WEEEEEEEEEEEEEEEEEEEEEEEEEEEEEEEEEEEEEEE
WEEEEEEEEEEEEEEEEEEEEEEEEEEEEEEEEEEEEEEE
WEEEEEEEEEEEEEEEEEEEEEEEEEEEEEEEEEEEEEEE
WEEEEEEEEEEEEEEEEEEEEEEEEEEEEEEEEEEEEEEE
WEEEEEEEEEEEEEEEEEEEEEEEEEEEEEEEEEEEEEEE
WEEEEEEEEEEEEEEEEEEEEEEEEEEEEEEEEEEEEEEE
WEEEEEEEEEEEEEEEEEEEEEEEEEEEEEEEEEEEEEEE
END OF THIS TRANSMISSION AT 7:06 POST MERIDIAN.

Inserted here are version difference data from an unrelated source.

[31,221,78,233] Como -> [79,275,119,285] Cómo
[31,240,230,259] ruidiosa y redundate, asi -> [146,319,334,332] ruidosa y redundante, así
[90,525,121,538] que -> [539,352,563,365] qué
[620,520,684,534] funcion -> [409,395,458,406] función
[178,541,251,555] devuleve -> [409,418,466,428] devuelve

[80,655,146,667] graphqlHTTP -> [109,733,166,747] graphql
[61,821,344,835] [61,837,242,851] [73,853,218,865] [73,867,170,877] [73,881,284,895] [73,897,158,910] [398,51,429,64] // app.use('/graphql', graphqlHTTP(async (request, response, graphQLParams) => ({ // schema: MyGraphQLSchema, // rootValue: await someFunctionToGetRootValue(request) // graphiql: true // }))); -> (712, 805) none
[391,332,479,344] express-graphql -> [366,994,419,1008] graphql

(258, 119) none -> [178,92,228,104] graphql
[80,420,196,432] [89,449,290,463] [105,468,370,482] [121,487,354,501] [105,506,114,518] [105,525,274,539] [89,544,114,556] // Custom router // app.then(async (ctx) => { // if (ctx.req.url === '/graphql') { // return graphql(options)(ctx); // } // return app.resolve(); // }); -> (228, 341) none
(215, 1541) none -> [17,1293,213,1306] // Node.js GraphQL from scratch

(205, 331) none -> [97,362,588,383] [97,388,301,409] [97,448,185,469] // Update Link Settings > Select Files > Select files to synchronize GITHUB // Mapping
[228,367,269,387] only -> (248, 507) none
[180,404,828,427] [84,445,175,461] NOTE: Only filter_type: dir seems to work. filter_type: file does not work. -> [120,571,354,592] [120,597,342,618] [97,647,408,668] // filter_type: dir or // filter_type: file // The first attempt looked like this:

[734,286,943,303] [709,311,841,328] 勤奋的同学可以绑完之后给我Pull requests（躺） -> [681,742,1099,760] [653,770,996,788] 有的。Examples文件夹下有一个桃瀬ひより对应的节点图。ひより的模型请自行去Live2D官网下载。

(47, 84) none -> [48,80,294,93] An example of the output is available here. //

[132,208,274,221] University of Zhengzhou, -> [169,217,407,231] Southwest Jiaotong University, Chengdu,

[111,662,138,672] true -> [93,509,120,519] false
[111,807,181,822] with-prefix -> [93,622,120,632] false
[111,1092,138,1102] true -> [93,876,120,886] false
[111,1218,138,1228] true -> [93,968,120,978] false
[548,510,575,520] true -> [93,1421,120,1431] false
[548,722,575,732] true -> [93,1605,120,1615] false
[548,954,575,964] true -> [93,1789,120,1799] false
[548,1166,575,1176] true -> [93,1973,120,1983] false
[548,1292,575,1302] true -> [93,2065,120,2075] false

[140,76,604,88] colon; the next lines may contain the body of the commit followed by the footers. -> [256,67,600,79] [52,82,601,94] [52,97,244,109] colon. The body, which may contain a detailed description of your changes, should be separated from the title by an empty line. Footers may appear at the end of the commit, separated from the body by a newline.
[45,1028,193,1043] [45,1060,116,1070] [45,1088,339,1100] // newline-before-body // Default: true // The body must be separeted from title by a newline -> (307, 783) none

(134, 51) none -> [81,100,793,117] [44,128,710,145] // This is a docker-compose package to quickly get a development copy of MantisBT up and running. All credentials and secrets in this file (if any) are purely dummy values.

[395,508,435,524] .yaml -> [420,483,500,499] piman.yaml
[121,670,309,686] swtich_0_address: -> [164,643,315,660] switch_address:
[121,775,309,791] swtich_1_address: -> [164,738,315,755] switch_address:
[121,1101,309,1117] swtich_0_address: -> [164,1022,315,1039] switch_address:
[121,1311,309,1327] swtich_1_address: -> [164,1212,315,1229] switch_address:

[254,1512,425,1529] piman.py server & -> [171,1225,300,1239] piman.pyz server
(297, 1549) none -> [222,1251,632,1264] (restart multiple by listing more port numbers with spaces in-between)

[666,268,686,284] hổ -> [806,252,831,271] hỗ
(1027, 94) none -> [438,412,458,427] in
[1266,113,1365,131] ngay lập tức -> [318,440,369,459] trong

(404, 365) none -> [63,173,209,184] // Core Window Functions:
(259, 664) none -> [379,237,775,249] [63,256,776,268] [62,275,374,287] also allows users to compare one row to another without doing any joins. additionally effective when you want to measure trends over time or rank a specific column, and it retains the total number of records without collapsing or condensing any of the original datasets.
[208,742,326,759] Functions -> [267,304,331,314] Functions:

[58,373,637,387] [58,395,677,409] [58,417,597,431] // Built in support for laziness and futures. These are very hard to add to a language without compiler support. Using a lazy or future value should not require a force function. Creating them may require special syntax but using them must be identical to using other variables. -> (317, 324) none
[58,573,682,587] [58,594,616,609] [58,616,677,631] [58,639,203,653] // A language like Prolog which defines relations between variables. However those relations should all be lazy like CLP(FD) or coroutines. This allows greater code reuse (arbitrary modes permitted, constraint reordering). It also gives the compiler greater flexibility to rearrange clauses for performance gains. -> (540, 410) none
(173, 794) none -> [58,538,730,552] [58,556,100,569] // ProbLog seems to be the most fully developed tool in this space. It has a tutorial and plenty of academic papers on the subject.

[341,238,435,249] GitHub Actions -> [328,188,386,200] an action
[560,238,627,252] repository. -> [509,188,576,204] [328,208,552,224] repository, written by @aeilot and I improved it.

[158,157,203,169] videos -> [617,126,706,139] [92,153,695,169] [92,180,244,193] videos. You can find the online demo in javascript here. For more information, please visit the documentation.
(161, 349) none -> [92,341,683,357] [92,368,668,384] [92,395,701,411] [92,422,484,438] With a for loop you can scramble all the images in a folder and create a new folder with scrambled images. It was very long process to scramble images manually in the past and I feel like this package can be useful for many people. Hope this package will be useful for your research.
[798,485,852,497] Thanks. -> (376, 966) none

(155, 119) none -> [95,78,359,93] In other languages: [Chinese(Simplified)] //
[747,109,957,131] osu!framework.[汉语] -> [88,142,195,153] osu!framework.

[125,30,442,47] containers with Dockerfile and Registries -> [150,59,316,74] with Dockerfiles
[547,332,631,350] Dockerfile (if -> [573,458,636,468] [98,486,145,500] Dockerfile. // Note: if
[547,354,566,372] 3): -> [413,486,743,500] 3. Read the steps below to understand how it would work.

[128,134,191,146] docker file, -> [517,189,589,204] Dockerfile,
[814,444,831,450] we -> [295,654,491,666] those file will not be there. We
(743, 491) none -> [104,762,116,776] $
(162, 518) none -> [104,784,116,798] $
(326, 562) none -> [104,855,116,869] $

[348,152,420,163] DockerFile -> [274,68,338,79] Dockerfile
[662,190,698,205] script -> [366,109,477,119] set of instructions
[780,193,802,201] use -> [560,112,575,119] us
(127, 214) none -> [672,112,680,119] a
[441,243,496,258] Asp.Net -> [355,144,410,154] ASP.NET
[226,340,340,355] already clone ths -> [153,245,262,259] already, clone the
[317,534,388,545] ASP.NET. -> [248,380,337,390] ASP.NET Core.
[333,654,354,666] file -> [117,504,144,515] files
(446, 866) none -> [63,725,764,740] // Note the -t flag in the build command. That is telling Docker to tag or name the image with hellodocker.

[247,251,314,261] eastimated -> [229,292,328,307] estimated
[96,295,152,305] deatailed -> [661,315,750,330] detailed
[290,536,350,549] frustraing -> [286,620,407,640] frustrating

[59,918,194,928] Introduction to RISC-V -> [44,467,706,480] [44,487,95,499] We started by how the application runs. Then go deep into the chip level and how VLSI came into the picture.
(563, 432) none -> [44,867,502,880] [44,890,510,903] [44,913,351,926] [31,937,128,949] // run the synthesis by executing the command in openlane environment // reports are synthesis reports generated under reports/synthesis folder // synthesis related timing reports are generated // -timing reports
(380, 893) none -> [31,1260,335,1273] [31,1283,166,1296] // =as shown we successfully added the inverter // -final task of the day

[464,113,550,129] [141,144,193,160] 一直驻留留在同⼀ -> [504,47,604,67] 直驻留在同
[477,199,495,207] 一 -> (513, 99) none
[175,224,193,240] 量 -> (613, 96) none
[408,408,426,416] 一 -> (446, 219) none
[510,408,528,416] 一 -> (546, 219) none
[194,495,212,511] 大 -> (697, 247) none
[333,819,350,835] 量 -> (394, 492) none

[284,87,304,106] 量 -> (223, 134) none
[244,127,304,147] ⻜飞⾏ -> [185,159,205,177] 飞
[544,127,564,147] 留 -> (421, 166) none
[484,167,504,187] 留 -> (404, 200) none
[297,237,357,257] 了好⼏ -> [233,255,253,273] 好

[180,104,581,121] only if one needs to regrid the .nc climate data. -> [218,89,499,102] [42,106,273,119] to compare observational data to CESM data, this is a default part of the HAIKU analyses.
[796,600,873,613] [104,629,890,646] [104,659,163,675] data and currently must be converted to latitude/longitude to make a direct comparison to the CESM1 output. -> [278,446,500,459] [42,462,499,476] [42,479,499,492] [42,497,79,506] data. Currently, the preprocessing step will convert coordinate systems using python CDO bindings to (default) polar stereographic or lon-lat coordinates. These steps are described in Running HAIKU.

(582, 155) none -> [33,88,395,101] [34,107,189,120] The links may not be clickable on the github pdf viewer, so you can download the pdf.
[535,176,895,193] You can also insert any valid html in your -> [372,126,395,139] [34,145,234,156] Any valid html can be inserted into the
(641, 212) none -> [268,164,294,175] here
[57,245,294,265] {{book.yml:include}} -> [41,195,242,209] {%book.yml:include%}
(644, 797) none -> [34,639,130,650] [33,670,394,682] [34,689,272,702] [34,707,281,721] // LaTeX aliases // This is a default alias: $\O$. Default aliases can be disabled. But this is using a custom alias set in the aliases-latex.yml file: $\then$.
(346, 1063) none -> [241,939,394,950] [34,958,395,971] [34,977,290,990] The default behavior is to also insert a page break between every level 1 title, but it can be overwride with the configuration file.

END OF THIS TRANSMISSION AT 7:06 POST MERIDIAN.
END OF THIS TRANSMISSION AT 7:06 POST MERIDIAN.
END OF THIS TRANSMISSION AT 7:06 POST MERIDIAN.
END OF THIS TRANSMISSION AT 7:06 POST MERIDIAN.
Aha-aha-aha-aha-and here we go again, Mom and Dock Breyers Shriner Sir,
and mahm, from back in wonderful monstrous
1971!!!!!!!!!!!!!!!!!!!!!!!!!!!!!!!!!!